Our patient is also a carrier for the R92Q mutation, which has the carrier frequency of 2–4% in various Caucasian populations [1, 7]. Compared to mutations affecting disulfide bonds of the extracellular domains, R92Q appears to have a significantly lower penetrance, and it is associated with a milder and more variable phenotype. Although in general the risk for amyloidosis and chronic renal failure is much lower, there are reports of early chronic renal failure and kidney transplant in patients harboring this mutation [3, 6, 15]. Jacobelli et al. described a 27-year-old woman with recurrent severe abdominal and thoracic pain, high-grade fever, arthritis and cutaneous rash since the age of 5 years, harboring only R92Q mutation. Moreover, this patient did not present any improvement with infliximab therapy [9]. In our patient, besides the novel and probably more disease-relevant C30F mutation, the R92Q substitution might have contributed to her clinical phenotype, as Haas et al. also observed in a woman with both R92Q and F60V substitutions [6].

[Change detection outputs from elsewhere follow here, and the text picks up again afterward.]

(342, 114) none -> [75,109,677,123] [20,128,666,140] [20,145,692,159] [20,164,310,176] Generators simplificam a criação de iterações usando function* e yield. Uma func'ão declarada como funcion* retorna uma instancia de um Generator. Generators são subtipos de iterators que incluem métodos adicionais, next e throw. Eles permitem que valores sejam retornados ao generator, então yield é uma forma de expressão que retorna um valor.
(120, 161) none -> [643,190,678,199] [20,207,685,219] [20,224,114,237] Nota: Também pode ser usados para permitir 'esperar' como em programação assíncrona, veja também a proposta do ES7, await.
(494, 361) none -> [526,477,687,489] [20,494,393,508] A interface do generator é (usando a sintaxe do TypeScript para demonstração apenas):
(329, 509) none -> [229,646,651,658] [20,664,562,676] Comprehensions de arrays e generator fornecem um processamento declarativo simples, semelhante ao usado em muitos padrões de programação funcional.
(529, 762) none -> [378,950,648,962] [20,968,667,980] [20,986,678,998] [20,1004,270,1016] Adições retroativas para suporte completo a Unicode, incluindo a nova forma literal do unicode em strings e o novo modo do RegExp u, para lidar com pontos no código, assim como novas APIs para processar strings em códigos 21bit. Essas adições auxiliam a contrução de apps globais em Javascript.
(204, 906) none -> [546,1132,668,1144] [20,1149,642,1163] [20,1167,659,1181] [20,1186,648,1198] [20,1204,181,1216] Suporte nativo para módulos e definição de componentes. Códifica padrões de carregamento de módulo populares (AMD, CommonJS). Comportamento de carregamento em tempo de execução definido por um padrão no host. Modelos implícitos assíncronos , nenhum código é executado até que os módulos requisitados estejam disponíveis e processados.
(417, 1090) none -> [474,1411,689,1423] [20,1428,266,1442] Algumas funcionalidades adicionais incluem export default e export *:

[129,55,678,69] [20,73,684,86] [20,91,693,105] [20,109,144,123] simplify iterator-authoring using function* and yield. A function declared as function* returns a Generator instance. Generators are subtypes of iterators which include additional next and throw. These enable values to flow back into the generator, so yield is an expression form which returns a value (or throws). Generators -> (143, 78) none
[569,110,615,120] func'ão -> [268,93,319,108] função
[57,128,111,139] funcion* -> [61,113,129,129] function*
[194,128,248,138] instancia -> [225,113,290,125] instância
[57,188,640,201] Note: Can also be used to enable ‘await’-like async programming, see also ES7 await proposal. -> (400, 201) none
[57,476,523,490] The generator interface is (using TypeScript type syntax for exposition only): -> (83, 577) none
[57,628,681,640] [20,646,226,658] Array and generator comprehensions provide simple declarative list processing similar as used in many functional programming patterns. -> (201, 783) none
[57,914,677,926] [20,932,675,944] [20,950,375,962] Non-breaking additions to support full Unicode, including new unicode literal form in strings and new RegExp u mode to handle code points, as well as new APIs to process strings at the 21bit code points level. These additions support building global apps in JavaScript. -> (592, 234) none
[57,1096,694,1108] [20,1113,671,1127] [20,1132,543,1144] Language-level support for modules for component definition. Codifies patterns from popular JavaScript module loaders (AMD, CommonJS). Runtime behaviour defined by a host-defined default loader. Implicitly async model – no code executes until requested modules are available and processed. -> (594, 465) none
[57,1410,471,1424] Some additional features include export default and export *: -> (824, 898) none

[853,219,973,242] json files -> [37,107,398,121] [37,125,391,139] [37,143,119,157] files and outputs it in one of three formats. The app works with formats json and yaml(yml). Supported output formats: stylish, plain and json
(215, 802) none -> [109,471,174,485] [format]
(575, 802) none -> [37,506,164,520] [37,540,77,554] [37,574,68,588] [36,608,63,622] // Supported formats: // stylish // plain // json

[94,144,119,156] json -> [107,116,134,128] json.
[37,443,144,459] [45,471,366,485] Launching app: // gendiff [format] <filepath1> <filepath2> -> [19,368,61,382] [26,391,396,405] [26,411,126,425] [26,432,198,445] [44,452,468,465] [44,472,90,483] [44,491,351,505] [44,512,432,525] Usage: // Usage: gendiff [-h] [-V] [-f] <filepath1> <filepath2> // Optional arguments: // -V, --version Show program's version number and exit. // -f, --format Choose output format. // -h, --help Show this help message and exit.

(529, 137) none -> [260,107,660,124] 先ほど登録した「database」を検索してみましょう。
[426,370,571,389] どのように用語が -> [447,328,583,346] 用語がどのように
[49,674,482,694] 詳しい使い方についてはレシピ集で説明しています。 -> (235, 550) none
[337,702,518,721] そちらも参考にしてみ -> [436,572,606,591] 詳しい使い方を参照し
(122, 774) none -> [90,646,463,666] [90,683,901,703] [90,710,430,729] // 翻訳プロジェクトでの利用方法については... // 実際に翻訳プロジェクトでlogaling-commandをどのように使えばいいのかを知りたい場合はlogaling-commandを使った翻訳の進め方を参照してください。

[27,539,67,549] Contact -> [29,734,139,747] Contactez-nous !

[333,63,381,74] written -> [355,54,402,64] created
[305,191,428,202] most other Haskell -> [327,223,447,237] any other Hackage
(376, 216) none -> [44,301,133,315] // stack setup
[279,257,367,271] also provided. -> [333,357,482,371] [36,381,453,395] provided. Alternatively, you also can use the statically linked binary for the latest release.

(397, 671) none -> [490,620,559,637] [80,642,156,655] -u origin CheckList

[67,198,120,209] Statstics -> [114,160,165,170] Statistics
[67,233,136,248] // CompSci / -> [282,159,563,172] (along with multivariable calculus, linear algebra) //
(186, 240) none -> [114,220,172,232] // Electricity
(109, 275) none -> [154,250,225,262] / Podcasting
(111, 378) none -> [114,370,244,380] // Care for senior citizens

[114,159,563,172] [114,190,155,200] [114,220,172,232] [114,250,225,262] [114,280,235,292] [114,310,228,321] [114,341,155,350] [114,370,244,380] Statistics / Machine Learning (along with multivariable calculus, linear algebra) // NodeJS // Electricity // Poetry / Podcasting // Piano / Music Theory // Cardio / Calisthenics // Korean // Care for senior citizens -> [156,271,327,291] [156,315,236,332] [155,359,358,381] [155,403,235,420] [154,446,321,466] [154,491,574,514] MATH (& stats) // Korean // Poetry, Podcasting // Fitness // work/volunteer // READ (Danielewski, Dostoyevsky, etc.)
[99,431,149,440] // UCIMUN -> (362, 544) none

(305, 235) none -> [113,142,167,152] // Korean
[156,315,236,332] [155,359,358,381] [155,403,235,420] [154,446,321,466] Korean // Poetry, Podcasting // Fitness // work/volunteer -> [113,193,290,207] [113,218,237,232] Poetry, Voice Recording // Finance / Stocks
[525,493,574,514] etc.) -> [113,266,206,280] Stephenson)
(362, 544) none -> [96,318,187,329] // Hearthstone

The patient received several courses of different NSAIDs and colchicine without success, as experienced by others [7, 10]. She was then initiated on etanercept, with excellent response. Etanercept, the soluble p75 TNFR:Fc fusion protein, is effective in reducing, although usually not totally eliminating, clinical and laboratory evidence of inflammation in TRAPS [10]. Previous studies reported the role of anti-TNF therapy in preventing amyloidosis and possibly inducing its regression [5]. However, control of acute-phase response was not sufficiently achieved in all cases [8, 17]. Additionally, there are many reports of secondary failure of etanercept, indicating a need for long-term monitoring. Blocking IL-1β with anakinra works better than blocking TNF for some TRAPS patients, suggesting a role for both TNF-dependent and -independent pathways in the pathogenesis of TRAPS [14]. Therefore, etanercept and anakinra combination therapy may be necessary to inhibit the exacerbated inflammatory response and secondary amyloidosis, which is the most threatening complication found in these patients.

Our report expands the spectrum of TNFRSF1A mutations associated with TRAPS and adds further evidence for possible additive effects of a low-penetration R92Q and cysteine residue mutations.